▶ **YOUR GOAL**:
Where the word "bold" shows up in the entries below, please copy the whole line.

[Web document revisions]
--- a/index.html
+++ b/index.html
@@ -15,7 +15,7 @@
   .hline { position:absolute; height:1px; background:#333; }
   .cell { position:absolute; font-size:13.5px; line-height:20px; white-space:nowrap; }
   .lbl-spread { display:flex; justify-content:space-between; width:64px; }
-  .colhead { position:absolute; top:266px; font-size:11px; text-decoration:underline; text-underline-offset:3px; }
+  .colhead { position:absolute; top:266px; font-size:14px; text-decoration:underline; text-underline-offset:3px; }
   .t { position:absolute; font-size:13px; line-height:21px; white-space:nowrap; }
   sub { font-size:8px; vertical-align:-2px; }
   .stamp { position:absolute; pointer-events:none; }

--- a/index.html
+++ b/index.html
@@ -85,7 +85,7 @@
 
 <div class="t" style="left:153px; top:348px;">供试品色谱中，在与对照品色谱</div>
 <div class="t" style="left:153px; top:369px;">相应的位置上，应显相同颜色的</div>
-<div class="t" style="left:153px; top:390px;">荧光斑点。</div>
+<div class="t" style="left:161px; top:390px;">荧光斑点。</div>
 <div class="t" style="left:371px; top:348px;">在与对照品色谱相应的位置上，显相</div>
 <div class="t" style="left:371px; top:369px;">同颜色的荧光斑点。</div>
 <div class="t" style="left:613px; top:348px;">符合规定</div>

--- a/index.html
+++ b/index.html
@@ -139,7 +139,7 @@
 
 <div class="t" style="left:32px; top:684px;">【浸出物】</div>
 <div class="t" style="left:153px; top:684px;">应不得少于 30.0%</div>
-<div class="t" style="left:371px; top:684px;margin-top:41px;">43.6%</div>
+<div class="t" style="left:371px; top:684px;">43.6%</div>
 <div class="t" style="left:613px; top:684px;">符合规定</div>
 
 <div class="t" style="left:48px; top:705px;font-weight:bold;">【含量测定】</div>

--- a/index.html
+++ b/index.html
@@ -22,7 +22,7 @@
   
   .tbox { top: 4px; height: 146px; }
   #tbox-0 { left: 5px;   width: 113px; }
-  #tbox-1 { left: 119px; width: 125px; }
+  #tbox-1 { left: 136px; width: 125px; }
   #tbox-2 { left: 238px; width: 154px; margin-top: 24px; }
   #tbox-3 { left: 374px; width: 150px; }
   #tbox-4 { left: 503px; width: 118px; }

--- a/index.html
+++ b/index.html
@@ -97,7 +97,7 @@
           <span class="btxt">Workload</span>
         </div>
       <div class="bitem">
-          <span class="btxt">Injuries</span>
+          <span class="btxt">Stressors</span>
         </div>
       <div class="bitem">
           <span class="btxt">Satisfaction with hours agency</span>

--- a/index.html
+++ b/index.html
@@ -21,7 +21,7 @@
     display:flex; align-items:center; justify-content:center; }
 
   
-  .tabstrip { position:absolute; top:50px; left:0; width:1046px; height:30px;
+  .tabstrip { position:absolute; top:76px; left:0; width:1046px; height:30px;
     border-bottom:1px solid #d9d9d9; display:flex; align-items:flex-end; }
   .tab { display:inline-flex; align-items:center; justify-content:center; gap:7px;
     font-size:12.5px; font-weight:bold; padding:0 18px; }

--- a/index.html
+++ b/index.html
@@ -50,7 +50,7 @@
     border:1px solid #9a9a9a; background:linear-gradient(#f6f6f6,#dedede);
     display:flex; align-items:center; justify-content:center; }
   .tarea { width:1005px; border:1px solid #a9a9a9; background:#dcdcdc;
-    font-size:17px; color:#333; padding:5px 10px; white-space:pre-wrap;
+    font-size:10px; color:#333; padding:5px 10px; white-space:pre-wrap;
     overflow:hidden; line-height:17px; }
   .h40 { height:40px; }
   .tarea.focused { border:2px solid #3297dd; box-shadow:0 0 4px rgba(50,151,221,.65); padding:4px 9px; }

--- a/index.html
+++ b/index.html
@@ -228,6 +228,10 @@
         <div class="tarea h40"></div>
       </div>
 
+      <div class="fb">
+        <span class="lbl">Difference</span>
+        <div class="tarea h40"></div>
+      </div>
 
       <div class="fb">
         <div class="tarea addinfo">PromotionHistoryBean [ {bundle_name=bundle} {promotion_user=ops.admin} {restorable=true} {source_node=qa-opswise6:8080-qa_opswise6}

▶ **SOLUTION TO THIS EXERCISE**:
 <div class="t" style="left:48px; top:705px;font-weight:bold;">【含量测定】</div>
     font-size:12.5px; font-weight:bold; padding:0 18px; }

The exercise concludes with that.